Why Isn’t Wales Represented On The Union Jack? The United Kingdom is made up of four countries: England, Scotland, Wales, and Northern Ireland.
The national flag of the United Kingdom reflects this country of countries situation.
England is represented by Saint George’s Cross, which is combined with Saint Andrew’s Saltire representing Scotland, and then Saint Patrick’s Saltire was added to represent Ireland, and finally, Saint David’s cross would represent Wales,except for the fact that Saint David’s cross isn’t included.
So why despite the United Kingdom losing control of the majority of Ireland, Ireland is represented and Wales is not?
In 1216 the kingdom of England controlled the south of Wales under the Marcher Lords; the North, however, was independently ruled by Welsh Princes.
These Princes came together at the Council of Aberdyfi and agreed that Llywelyn the Great was the paramount ruler in Wales.
The other Princes agreed to pay him homage and effectively became vassals of Llywelyn.
In doing so their realms were absorbed into what we now call the Principality of Wales.
Llywelyn never used the title of Prince of Wales, although he had already been calling himself the ‘Prince of the whole of North Wales for several years.
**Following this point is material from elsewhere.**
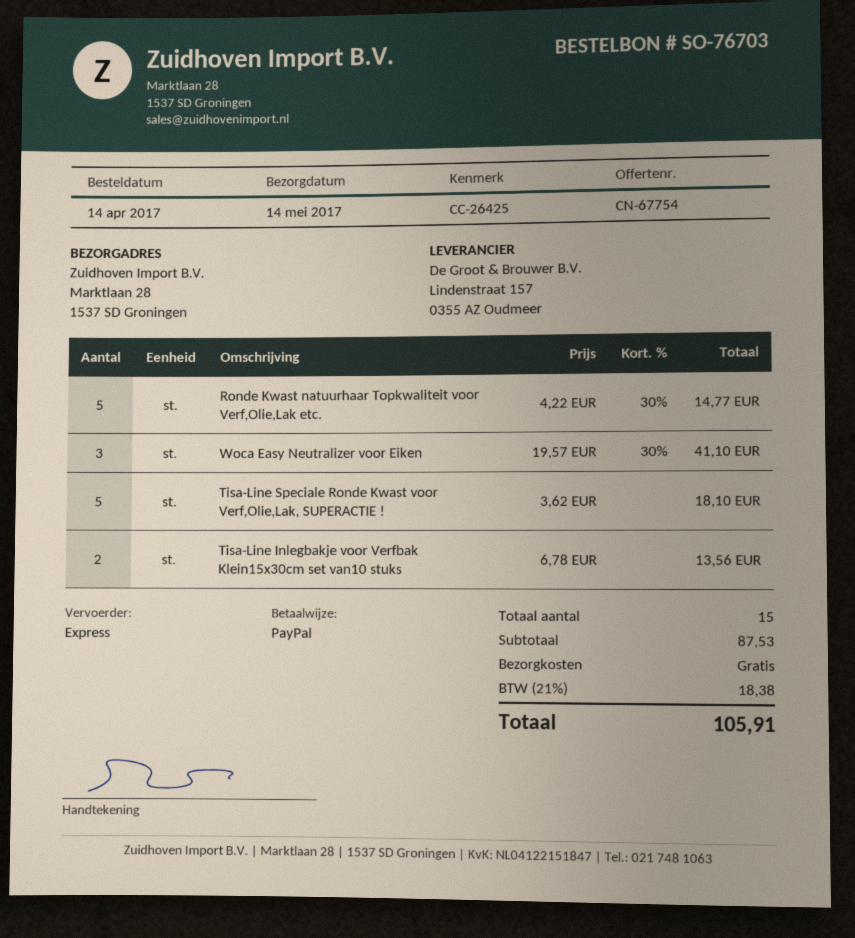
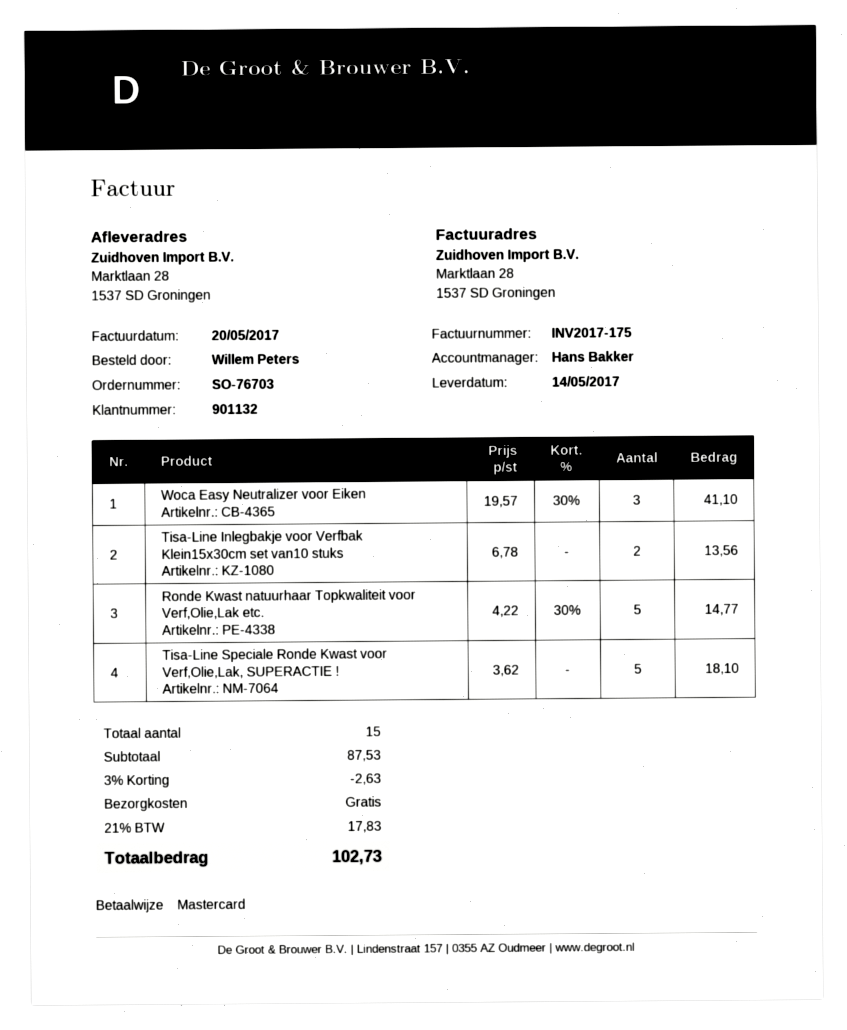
payment method: PayPal -> Mastercard
discount: none -> 3% = 2.63
tax: 21% = 18.38 -> 21% = 17.83
total: 105.91 -> 102.73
He was careful not to antagonize the King of England and later the King recognized the Principality of Wales at the Treaty of Worcester.
As part of this treaty, the Prince now owed fealty to the English King.
However the Principality was largely independent, that is until Edward the first completed his conquest of Wales in 1284 when the principality was “annexed and united” to the English crown.
At this point Wales did not become part of the Kingdom of England: it was the king’s personal fief.
According to legend, Edward promised the Welsh that he would name “a prince born in Wales, who did not speak a word of English” and then promptly produced a baby that happened to be his Son and Heir.
This story is likely to be nothing more than legend as it can only be traced to the 16th century, but since 1301 the title of Prince of Wales has usually been given to the heir-apparent of England (and subsequently to the heir-apparent of Great Britain and of the United Kingdom).
Initially, The Principality still had its own laws and served as a practice domain for the future King.
But, the Laws in Wales Acts of 1535 and 1542 formally incorporated Wales into the Kingdom of England and ended the existence of the Principality of Wales.
It’s probably best not to bring this up with your Welsh friends but that, in a way makes them English!
however, the title continued to be bestowed on the heir apparent.
Explaining why today we still have a Prince of Wales, despite not having a Principality?
So by the time, the Acts of Union were enacted in and 1706 and 1707 uniting the Kingdoms of England and Scotland together as the treaty put it “into One Kingdom by the Name of Great Britain” – Wales had been part of the Kingdom of England for over 150 years.
The two kingdoms’ flags were brought together but Wales as part of England would be represented only through England’s Saint George’s Cross.
One final point, a principality, by definition, is ruled over by a prince or princess, so even if Wales was to become an independent
nation, it would not become a principality, its head of state would either remain the English Monarch, making it a Kingdom, or an elected head of state would be established making it a republic.